Egardus (fl. 1400; also Engardus or Johannes Echgaerd) was a European Medieval composer of ars subtilior. Almost no information survives about his life, and only three of his works are known. A certain "Johannes Ecghaerd", who held chaplaincies in Bruges and Diksmuide, may be a possible match for Egardus. The extant works—a canon and two Glorias—appear to be less complex than music by mid-century composers, possibly because they date from either very early or very late in Egardus' career.
Little is known with certainty about his life. The enigma of his biography stems from a difficulty in knowing whether he was Flemish or Italian. A northern origin is suggested by his name, a copy of one of his works in a Flemish manuscript, and a possible citation of his music by Thomas Fabri. But with only one other exception, all of his works are found in Northern Italian manuscripts, and that exception, a Polish manuscript, has strong Italian connections. The most important biographical research on the composer was conducted by Reinhard Strohm, who notes that it was more common for Northern works (and composers) to travel to Italy than the opposite.
Strohm identifies a "Magister Johannes Ecghaerd" appointed as succentor of St Donatian's Cathedral (Sint-Donaaskathedraal) in Bruges in 1370 as a possible match for the composer. This appointment suggests to Strohm that Echgaerd would have been born by or before 1340. Strohm also finds connections to a work by Thomas Fabri, a Dutch composer, in the text of Furnos reliquisti, an unlikely coincidence if they were not working in close proximity to each other. Johannes Egardus held chaplaincies in Diksmuide and Bruges. The number of his pieces in Paduan manuscripts suggested to Strohm that he may have been resident there. Nino Pirrotta had suggested that he may have been one of the musicians in the papal court of Bologna c.1410. However, Pirrotta's evidence was based on the position of Egardus's works within the manuscript Mod A—a connection between manuscript and court now considered more tenuous, and not from the lists of singers in the Italian papal chapels: lists from which Egardus is absent.

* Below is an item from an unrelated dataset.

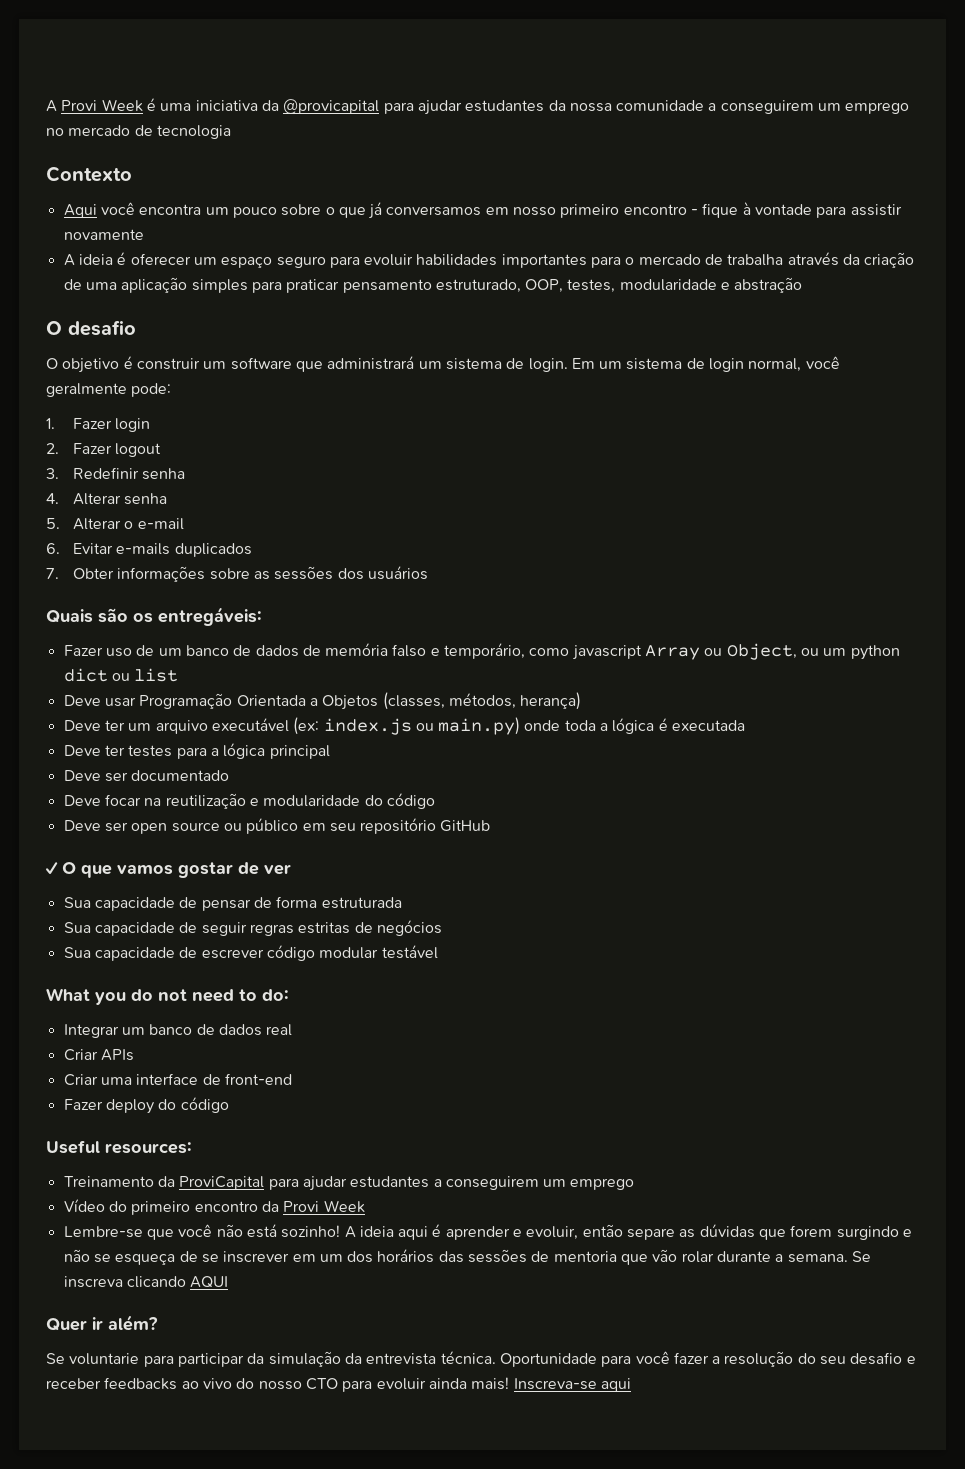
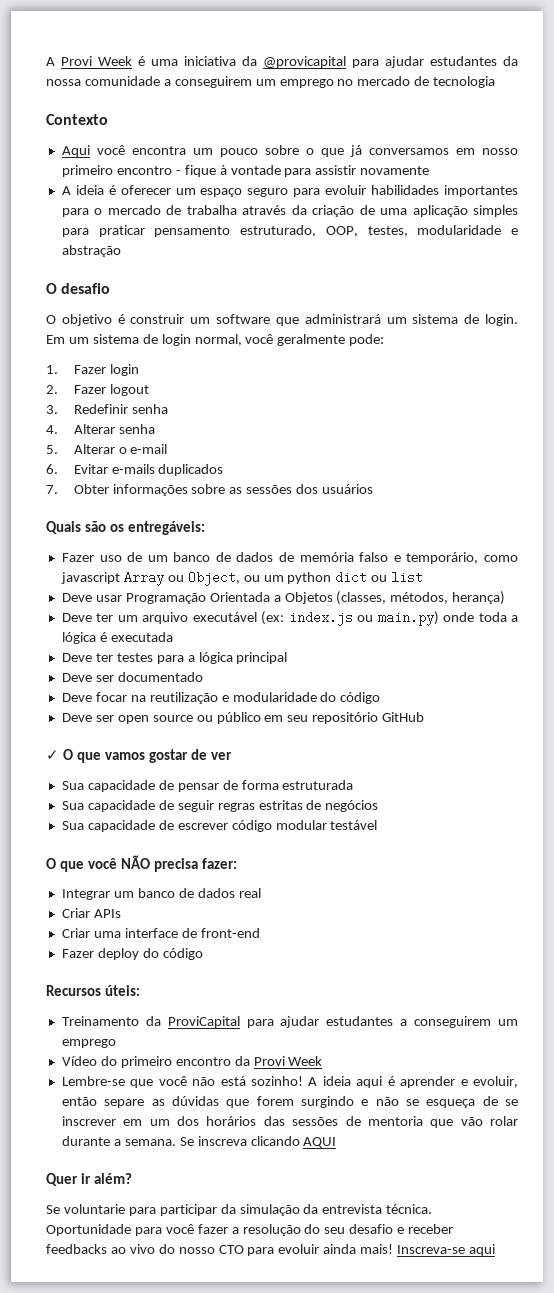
[46,988,289,1005] What you do not need to do: -> [46,855,238,872] O que você NÃO precisa fazer:
[46,1140,192,1154] Useful resources: -> [46,985,141,996] Recursos úteis:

Only three works by Egardus survive. A canon, Furnos reliquisti quare; Equum est et salutare is found in a single source, Mod A (Modena, Biblioteca Estense e Universitaria alpha.M.5.24). His other two works have a somewhat wider distribution. The Gloria with the trope "Spiritus et Alme" appears in three sources, Utrecht, Universiteitsbibliotheek 1846 (olim 37, independently discovered by Schmid and Strohm) and two sources from Padua, Biblioteca Universitaria: MSS Ba 2.2.a (formerly 1225, part of Pad D) and 1475 (part of Pad A). Both of the Paduan sources originally come from the Paduan abbey of Santa Giustina. An untroped Gloria appears in five independent sources: Warsaw, Biblioteka Narodowa, MS III.8054 (olim Biblioteka Krasiński 52, commonly called Kras.) f. 204v-205r, Mod A f. 21v-22r, a collection of sources in Grottaferrata and at Dartmouth College (f. Dv-4r), Padua Ba 2.2.a (1225), f. 1v, and, recently identified, in Udine, Archivio di Stato framm. 22 recto (part of Cividale A). In the Warsaw source, the work is labeled "Opus Egardi." In Mod A, "Egardus" is used. In no other source of this work is there an attribution. Strohm notes that Egardus's music is less complex than other mid-century composers, but this lack of complexity can either be attributed to an early date for its composition, contemporaneous with Philippe de Vitry, or a far later date, just prior to Johannes Ciconia).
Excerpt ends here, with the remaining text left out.